Print every line from the start of the data, and when you reach the line with "total: 2398.44 -> 2246.64", include it and stop. Pictures are not part of the copy.

=== Data for this exercise ===

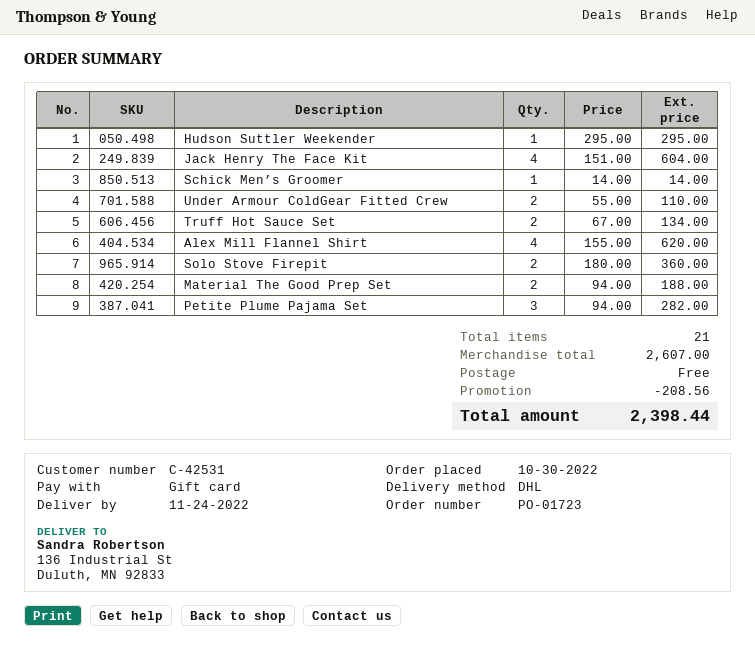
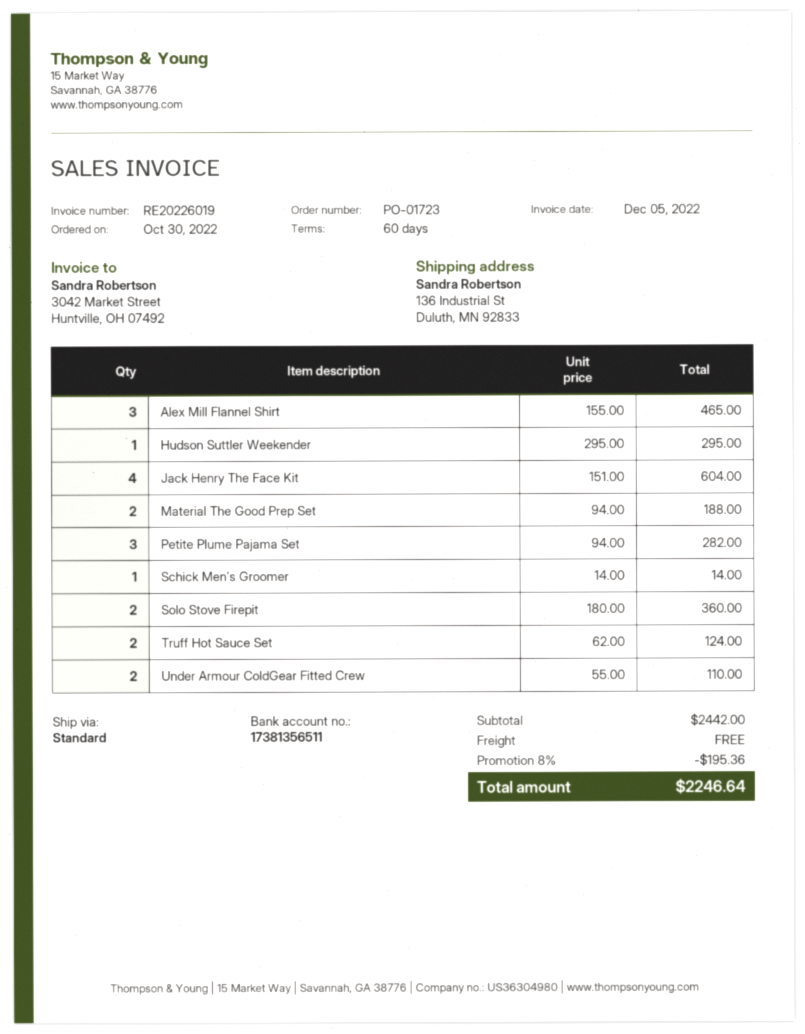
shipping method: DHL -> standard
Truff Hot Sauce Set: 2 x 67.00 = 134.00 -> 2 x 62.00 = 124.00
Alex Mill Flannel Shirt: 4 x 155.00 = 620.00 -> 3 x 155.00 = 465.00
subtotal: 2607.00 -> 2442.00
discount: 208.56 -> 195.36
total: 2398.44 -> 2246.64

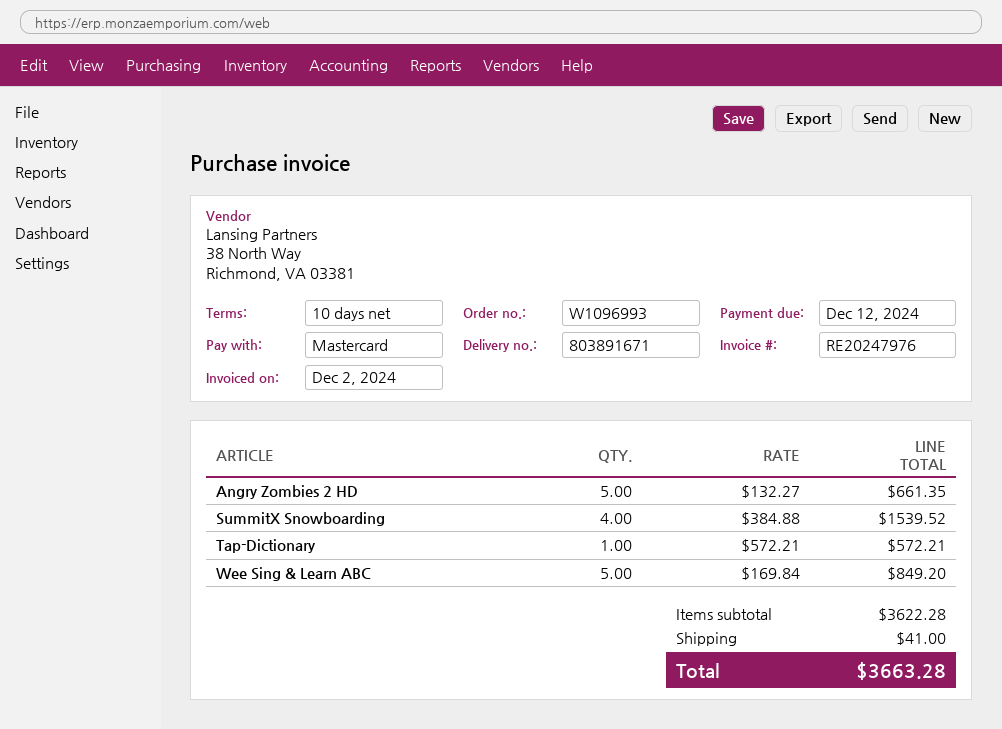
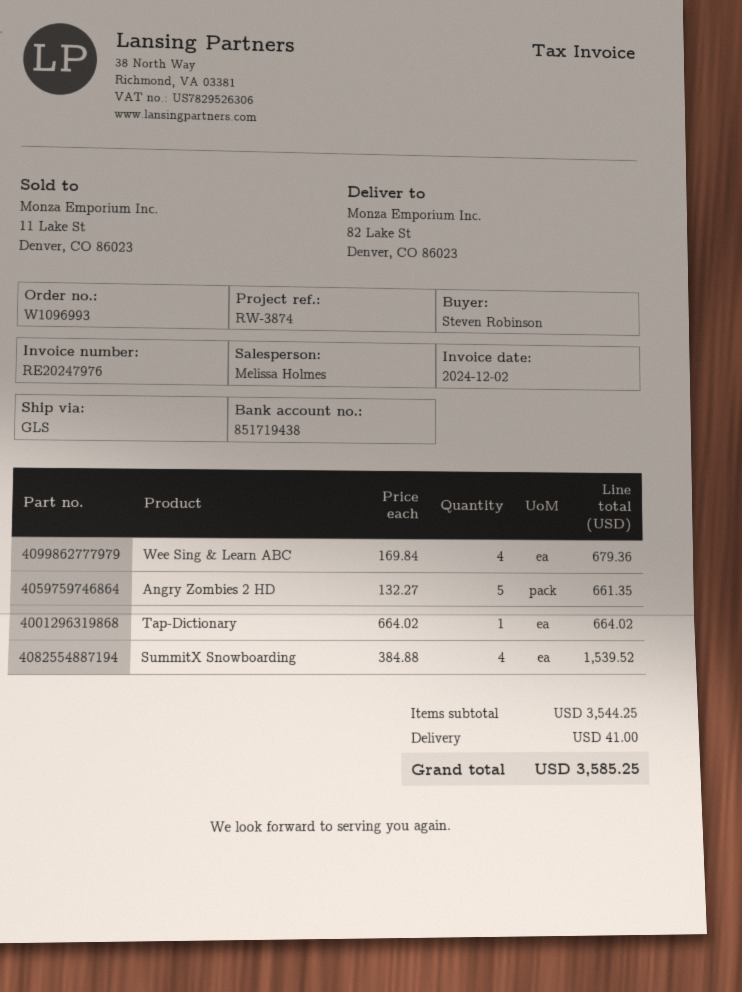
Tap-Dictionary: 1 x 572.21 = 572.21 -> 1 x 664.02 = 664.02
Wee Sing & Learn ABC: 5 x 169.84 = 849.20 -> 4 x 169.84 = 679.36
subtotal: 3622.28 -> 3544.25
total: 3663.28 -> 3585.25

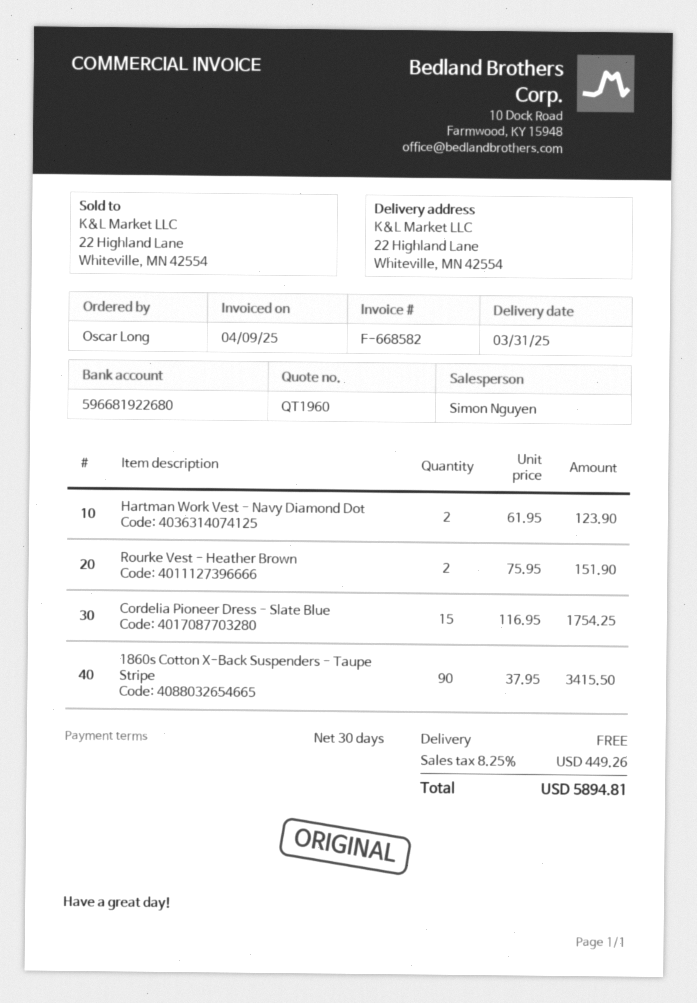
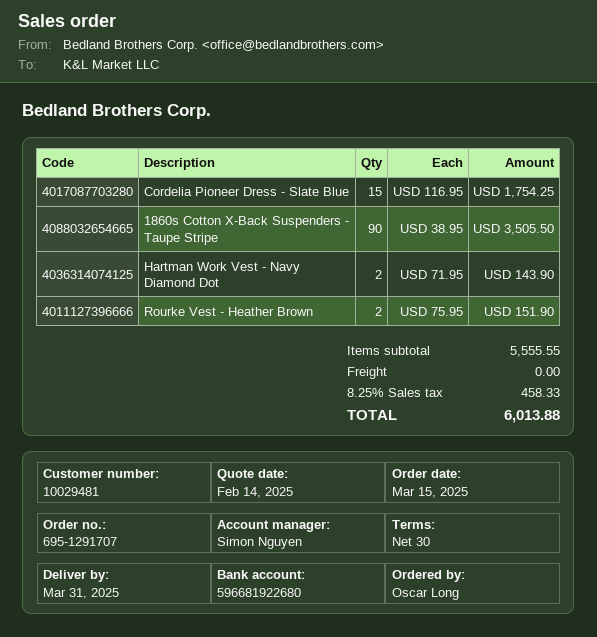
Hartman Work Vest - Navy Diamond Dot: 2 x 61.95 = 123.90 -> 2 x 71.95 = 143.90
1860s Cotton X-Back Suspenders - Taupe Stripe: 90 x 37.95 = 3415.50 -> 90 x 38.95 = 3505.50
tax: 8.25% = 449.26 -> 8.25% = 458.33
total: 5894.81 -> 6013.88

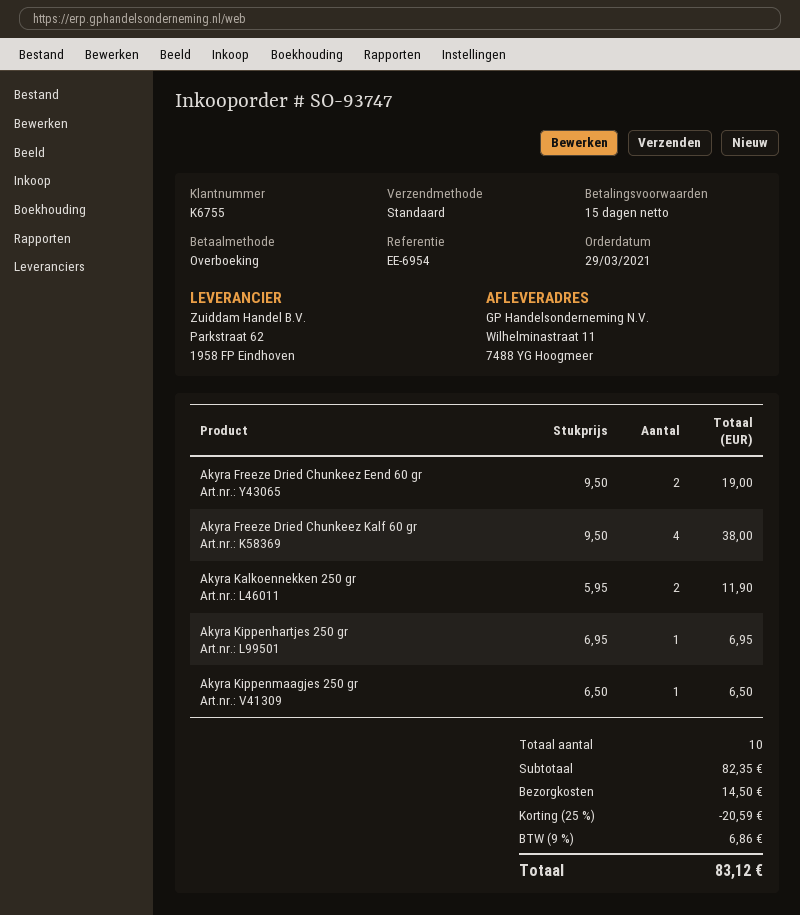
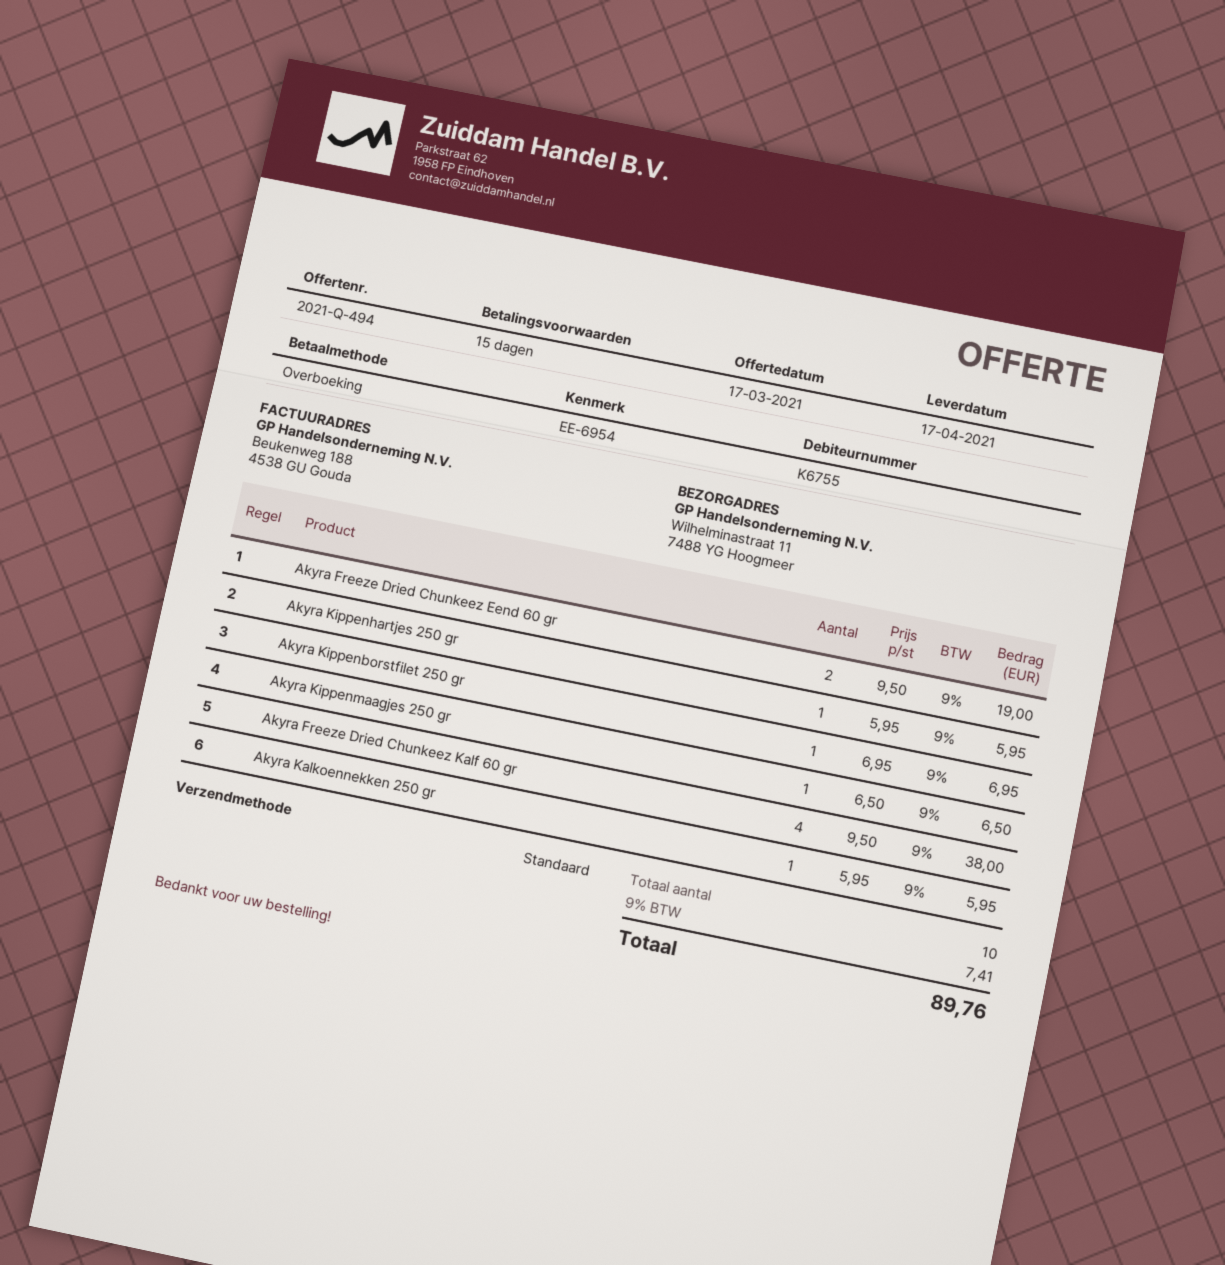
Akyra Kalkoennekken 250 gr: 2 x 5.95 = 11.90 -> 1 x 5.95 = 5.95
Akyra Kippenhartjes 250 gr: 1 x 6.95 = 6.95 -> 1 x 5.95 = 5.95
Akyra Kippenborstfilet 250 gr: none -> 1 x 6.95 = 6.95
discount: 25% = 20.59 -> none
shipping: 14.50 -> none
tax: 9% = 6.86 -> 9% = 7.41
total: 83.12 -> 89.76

===

# Task solution:
shipping method: DHL -> standard
Truff Hot Sauce Set: 2 x 67.00 = 134.00 -> 2 x 62.00 = 124.00
Alex Mill Flannel Shirt: 4 x 155.00 = 620.00 -> 3 x 155.00 = 465.00
subtotal: 2607.00 -> 2442.00
discount: 208.56 -> 195.36
total: 2398.44 -> 2246.64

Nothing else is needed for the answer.